Frequently asked questions

What is a bull call spread on CCI?
A bull call spread on CCI is the bull call spread strategy applied to CCI (stock). The strategy is structurally moderately bullish: A bull call spread buys an at-the-money call and sells an out-of-the-money call at a higher strike for defined risk and defined reward bounded by the strike width. With CCI stock trading near $86.92, the strikes shown on this page are snapped to the nearest listed CCI chain strike and the premiums come straight from the end-of-day bid/ask midpoint.
How are CCI bull call spread max profit and max loss calculated?
Max profit equals strike width minus net debit times 100; max loss equals net debit times 100. Breakeven is long-call strike plus net debit. For the CCI bull call spread priced from the end-of-day chain at a 30-day expiry (ATM IV 30.30%), the computed maximum profit is $307.50 per contract and the computed maximum loss is -$192.50 per contract. Live intraday quotes will differ as the chain moves through the trading session.
What is the breakeven for a CCI bull call spread?
The breakeven for the CCI bull call spread priced on this page is roughly $89.43 at expiration, derived from end-of-day chain premiums. Breakeven is the underlying price at which the strategy's P&L crosses zero ignoring transaction costs and assignment risk. The current CCI market-implied 1-standard-deviation expected move is approximately 8.69%; if the move sits well outside the breakeven distance, the structure's risk-reward becomes correspondingly tighter.

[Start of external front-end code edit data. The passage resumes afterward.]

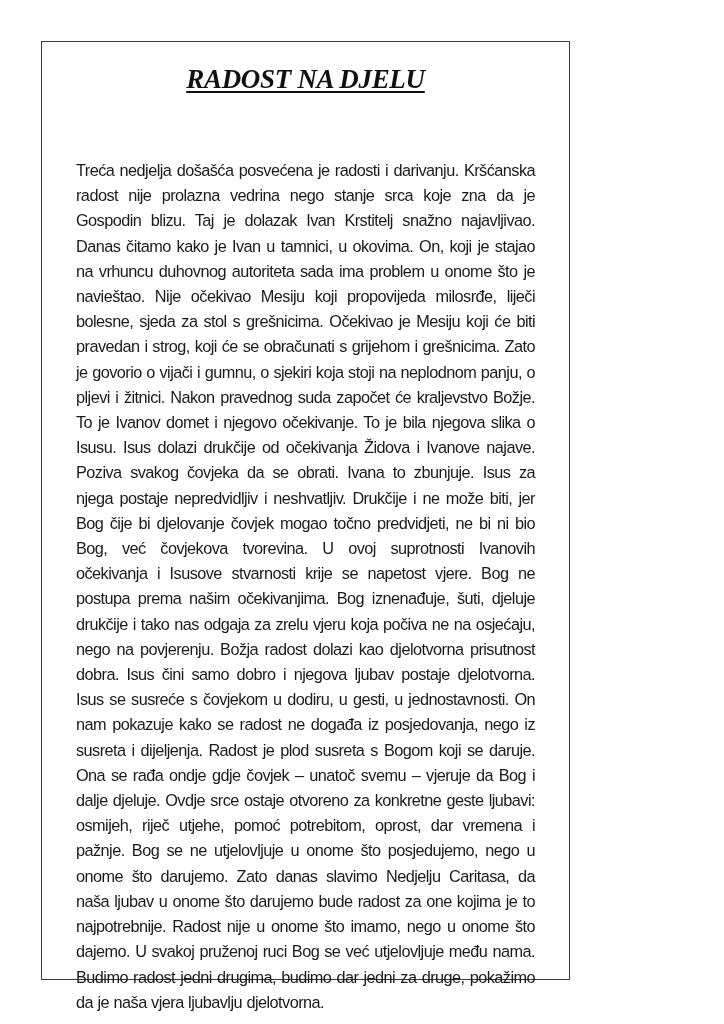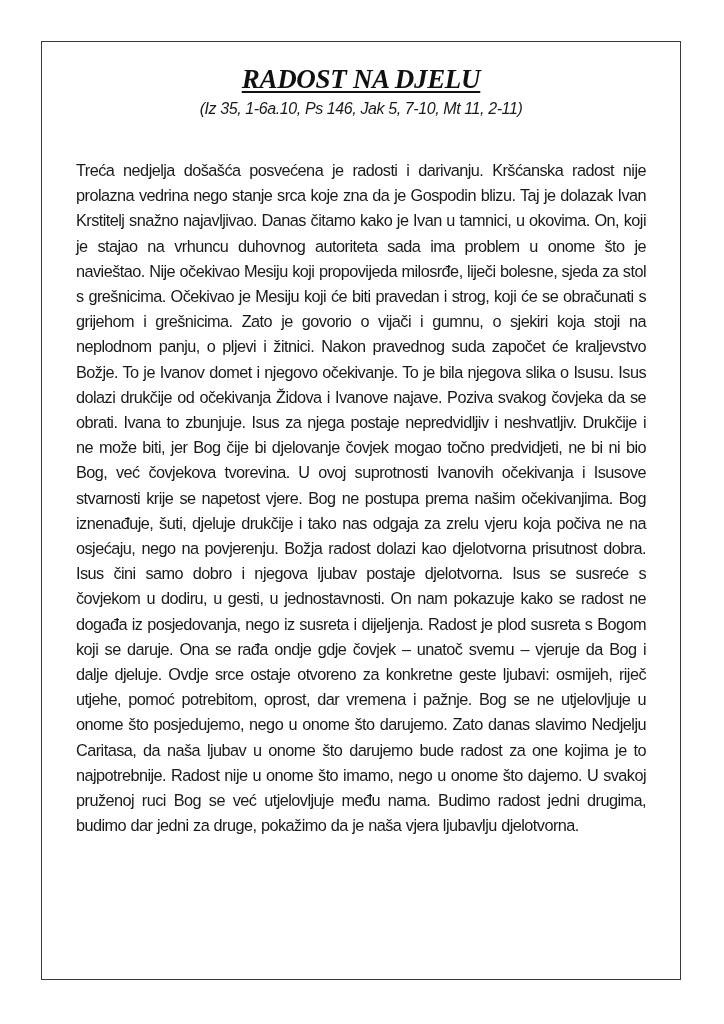--- a/index.html
+++ b/index.html
@@ -17,7 +17,7 @@
       position: absolute;
       left: 41px;
       top: 41px;
-      width: 640px;
+      width: 529px;
       height: 939px;
       border: 1.5px solid #3a3a3a;
       box-sizing: border-box;

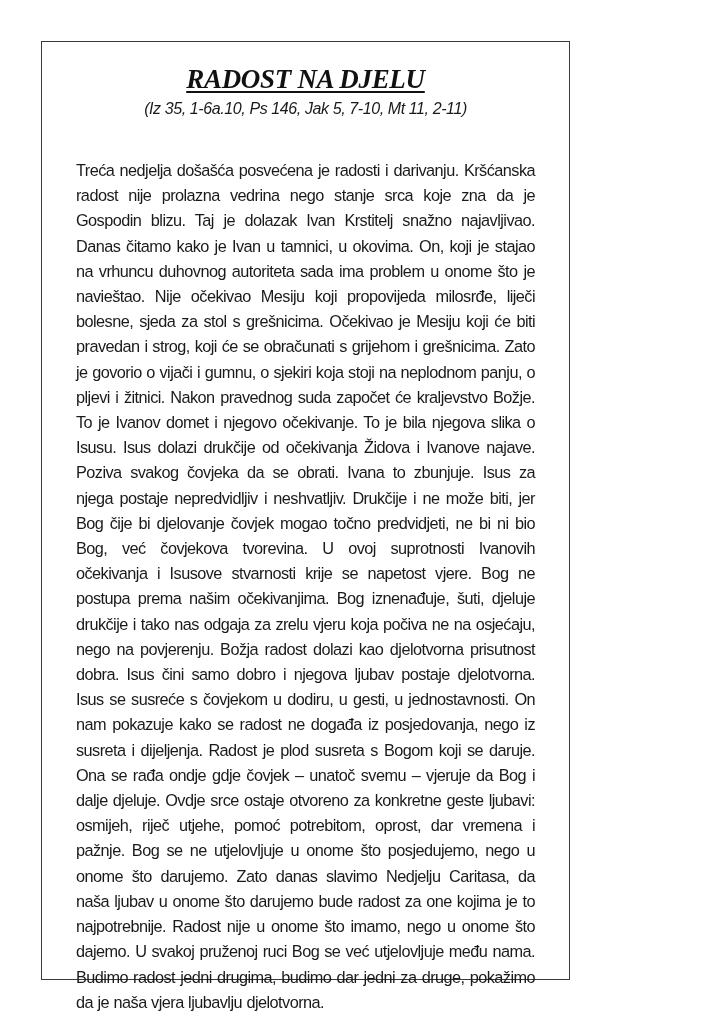--- a/index.html
+++ b/index.html
@@ -71,7 +71,6 @@
 
 <div class="frame">
   <div class="title">RADOST NA DJELU</div>
-  <div class="subtitle">(Iz 35, 1-6a.10, Ps 146, Jak 5, 7-10, Mt 11, 2-11)</div>
   <p class="body-text">Treća nedjelja došašća posvećena je radosti i darivanju. Kršćanska radost nije prolazna vedrina nego stanje srca koje zna da je Gospodin blizu. Taj je dolazak Ivan Krstitelj snažno najavljivao. Danas čitamo kako je Ivan u tamnici, u okovima. On, koji je stajao na vrhuncu duhovnog autoriteta sada ima problem u onome što je navieštao. Nije očekivao Mesiju koji propovijeda milosrđe, liječi bolesne, sjeda za stol s grešnicima. Očekivao je Mesiju koji će biti pravedan i strog, koji će se obračunati s grijehom i grešnicima. Zato je govorio o vijači i gumnu, o sjekiri koja stoji na neplodnom panju, o pljevi i žitnici. Nakon pravednog suda započet će kraljevstvo Božje. To je Ivanov domet i njegovo očekivanje. To je bila njegova slika o Isusu. Isus dolazi drukčije od očekivanja Židova i Ivanove najave. Poziva svakog čovjeka da se obrati. Ivana to zbunjuje. Isus za njega postaje nepredvidljiv i neshvatljiv. Drukčije i ne može biti, jer Bog čije bi djelovanje čovjek mogao točno predvidjeti, ne bi ni bio Bog, već čovjekova tvorevina. U ovoj suprotnosti Ivanovih očekivanja i Isusove stvarnosti krije se napetost vjere. Bog ne postupa prema našim očekivanjima. Bog iznenađuje, šuti, djeluje drukčije i tako nas odgaja za zrelu vjeru koja počiva ne na osjećaju, nego na povjerenju. Božja radost dolazi kao djelotvorna prisutnost dobra. Isus čini samo dobro i njegova ljubav postaje djelotvorna. Isus se susreće s čovjekom u dodiru, u gesti, u jednostavnosti. On nam pokazuje kako se radost ne događa iz posjedovanja, nego iz susreta i dijeljenja. Radost je plod susreta s Bogom koji se daruje. Ona se rađa ondje gdje čovjek – unatoč svemu – vjeruje da Bog i dalje djeluje. Ovdje srce ostaje otvoreno za konkretne geste ljubavi: osmijeh, riječ utjehe, pomoć potrebitom, oprost, dar vremena i pažnje. Bog se ne utjelovljuje u onome što posjedujemo, nego u onome što darujemo. Zato danas slavimo Nedjelju Caritasa, da naša ljubav u onome što darujemo bude radost za one kojima je to najpotrebnije. Radost nije u onome što imamo, nego u onome što dajemo. U svakoj pruženoj ruci Bog se već utjelovljuje među nama. Budimo radost jedni drugima, budimo dar jedni za druge, pokažimo da je naša vjera ljubavlju djelotvorna.</p>
 </div>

When should you consider a bull call spread on CCI?
Bull call spreads on CCI reduce the cost of a bullish CCI stock position by selling a higher-strike call; suited to moderate-move theses where price reaches but does not vastly exceed the short strike.
How does current CCI implied volatility affect this bull call spread?
CCI ATM IV is at 30.30% with IV rank near 67.25%, which is mid-range against its 1-year history. Strategy selection depends more on directional thesis and expected move than on a strong IV signal.